Great. That's why we were doing this.
part II - more interesting colliding certificates:
The type of certificates we were able to make using Xiaoyun Wang's type of collision violates
fundamental PKI principles, but is actually completely harmless. This is mainly due to the fact
that the owner's identity as present in the certificates must be identical in both certificates
forming a colliding pair. This is because Xiaoyun Wang's method required the initial IHVs for the
two colliding data blocks to be equal. We now call this type of collisions
identical prefix
collisions.
At EuroCrypt 2005, where Xiaoyun Wang presented her method for constructiong MD5 collisions, it
became clear to us that this was the main obstacle for more interesting colliding certificates.
In particular, we wanted colliding certificates with different owner identities. For that we
needed
chosen prefix collisions, where the two colliding data blocks have arbitrary chosen
initial IHVs.
Then Marc Stevens, a master student in Eindhoven, came to me looking for a topic for his master
thesis project, to be done within the Dutch National Communications Security Agency NBV. We gave
him a choice from a few topics, and he chose hash collisions. After a few months he had
considerably improved and accelerated Xiaoyun Wang's method for identical prefix collisions, and
had ideas on how to construct chosen prefix collisions. This required massive computational
efforts, that luckily can easily be parallelized and distributed. So Marc started the
HashClash
project, using the BOINC framework, in which volunteers donate their spare cycles to scientific
advancement. Soon Marc had a few thousand PCs all over the world running for him, and after some
6 months he finally had a chosen prefix collision. This was crafted such that it could be built in
a pair of colliding certificates, this time with different owner identities. See the
Chosen-prefix Collision website and the
Colliding X.509 Certificates for Different Identities website.
Marc presented his work at EuroCrypt 2007, in a paper that was
selected by the program committee as one of the three
notable papers of the conference.
In June 2007 Marc graduated in Eindhoven as MSc, cum laude, with the highest possible grade for
his master thesis. He also received the Eindhoven University Best Master Thesis Award 2007.
This result achieved some attention from the Dutch press.
intermezzo - predicting the 2008 US presidential elections:
After graduating, before he went to work at
CWI
as a PhD student of Ronald Cramer, Marc visited Arjen Lenstra in Lausanne for two months. Arjen
has a cluster of over 200 PlayStation3 game consoles available for cryptanalytic experiments.
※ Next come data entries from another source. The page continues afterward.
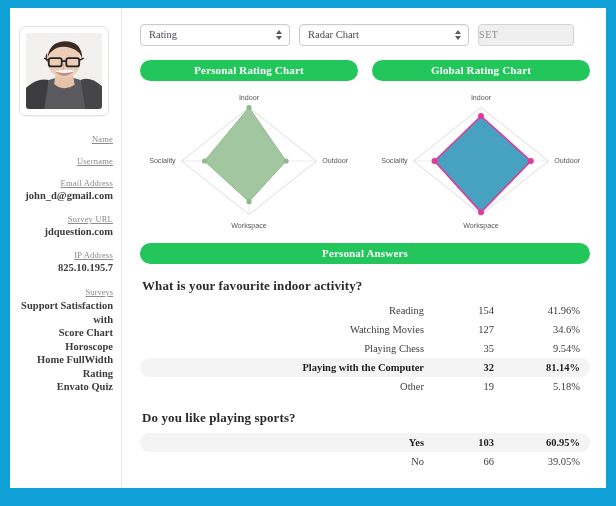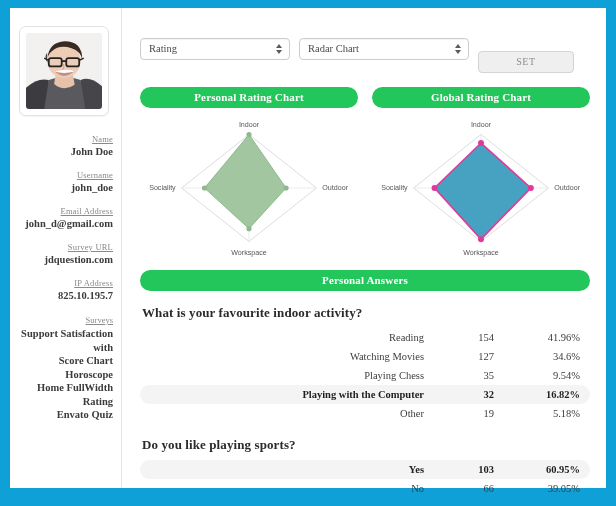"SET" .setbtn { margin-top: 27px -> none; text-align: center -> none }
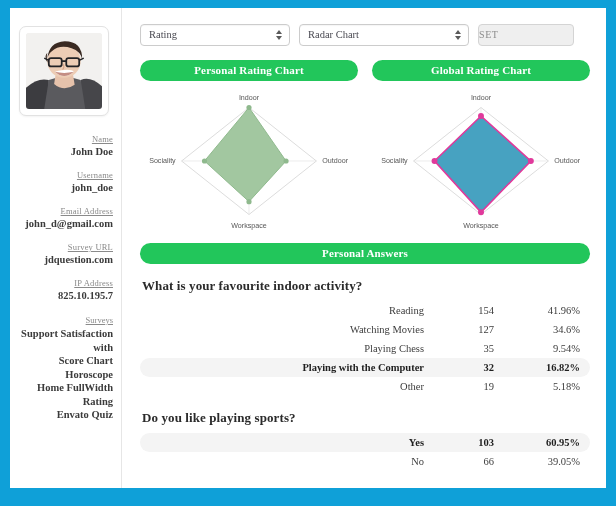"John Doe" span.field-value { html: <span>John Doe</span> -> none }
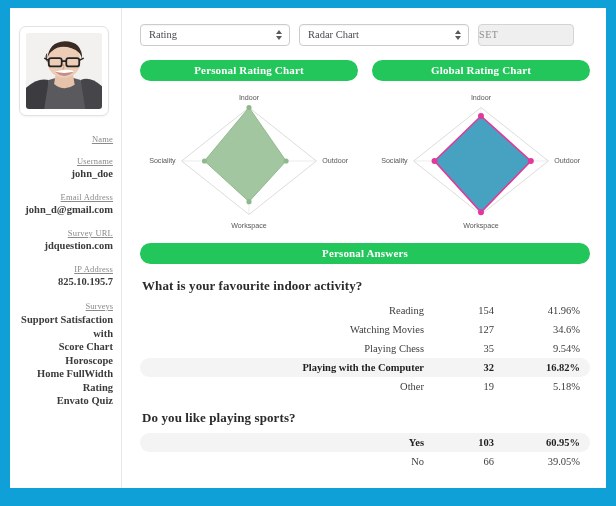"john_doe" span.field-value { html: <span>john_doe</span> -> none }
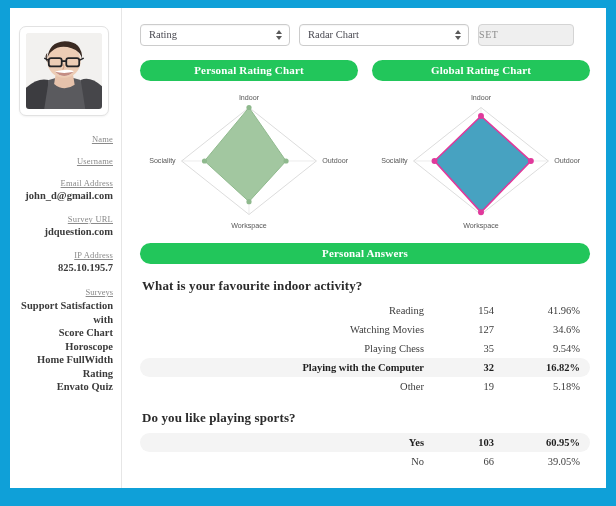"16.82%" span.c-pct { text: 16.82% -> 81.14% }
Marc developed code for this platform and considerably improved his methods for constructing
chosen-prefix collisions for MD5. We now took a less serious but equally interesting and
challenging application that was much more appealing to a broad audience: predicting who would
become the next US president. Note: this was in the fall of 2007, more than a year before the
elections in November 2008. Using only one PlayStation3 Marc produced a chosen-prefix
multi-collision for MD5, consisting of twelve perfectly normal pdf files, all having identical
MD5 hash values. See the
Nostradamus website.
Moreover, as a somewhat more serious (to some) application we constructed a pair of Win32
executables having identical MD5 hash values. Next time you download some software and verify its
integrity by an "MD5 checksum", do you trust that there is no other file with the same
"checksum" value? See the
Colliding Executables website.
These two websites were released on November 30, 2007, and attracted a lot of attention worldwide.
part III - really dangerous colliding certificates:
In July 2008 Alex Sotirov, Jake Appelbaum and David Molnar contacted us, as they had ideas on how
to mount an attack on a real Certification Authority, based on chosen-prefix collisions, and they
needed help on constructing these collisions. This led Marc to making new improvements in his
methods, and the full strength of Arjen's PlayStation3 cluster was used to produce, in October
2008, the collision that was needed. The result was a potentially very dangerous attack
possibility on the SSL Public Key Infrastructure, in that we had constructed a rogue Certification
Authority whose certificate appears to be signed by a commercial CA trusted by the major browsers.
This story has been extensively described on the
rogue CA website.
Alex, Jake and Marc presented this work on December 30, 2008 at the
25th Annual Chaos Communication Congress in Berlin.
It has attracted major media attention. In one blog I found a quote about our work that I like:
"
their paper describing the attack is a fascinating read filled with enough gory details
to make any security practitioner salivate".
Keep tissues at hand when you
click here.
The US Computer Emergency Readiness Team issued a
Vulnerability Note, and there were public reactions by companies such as
Microsoft, Verisign and Cisco.
The new developments on MD5 collision construction are described in detail in a paper that was
presented at
Crypto 2009. This paper also contains details of speed improvements to the
identical prefix collision construction, and of a construction method for
single block
chosen prefix collisions.
The Crypto 2009 program committee selected our paper for the
best paper award.
Our work made it to number 1 of the
Top Ten Web Hacking Techniques of 2009. If that's something to be proud of I
don't know.
part IV: - really really really dangerous colliding certificates in the
wild On June 4, 2012, only weeks before Marc's PhD defense in Leiden (June 19, with Ronald
Cramer and Arjen Lenstra as "promotores", Xiaoyun Wang as one of the
"opponent"s, and me as "co-promotor"), I saw on a mailing list a message about
the Flame malware being authenticated by a forged certificate appearing to have been issued by
Microsoft. The message contained a few certificates, but only Microsoft CA certificates, most of
which had already been revoked. The forged certificate was not yet publicly available.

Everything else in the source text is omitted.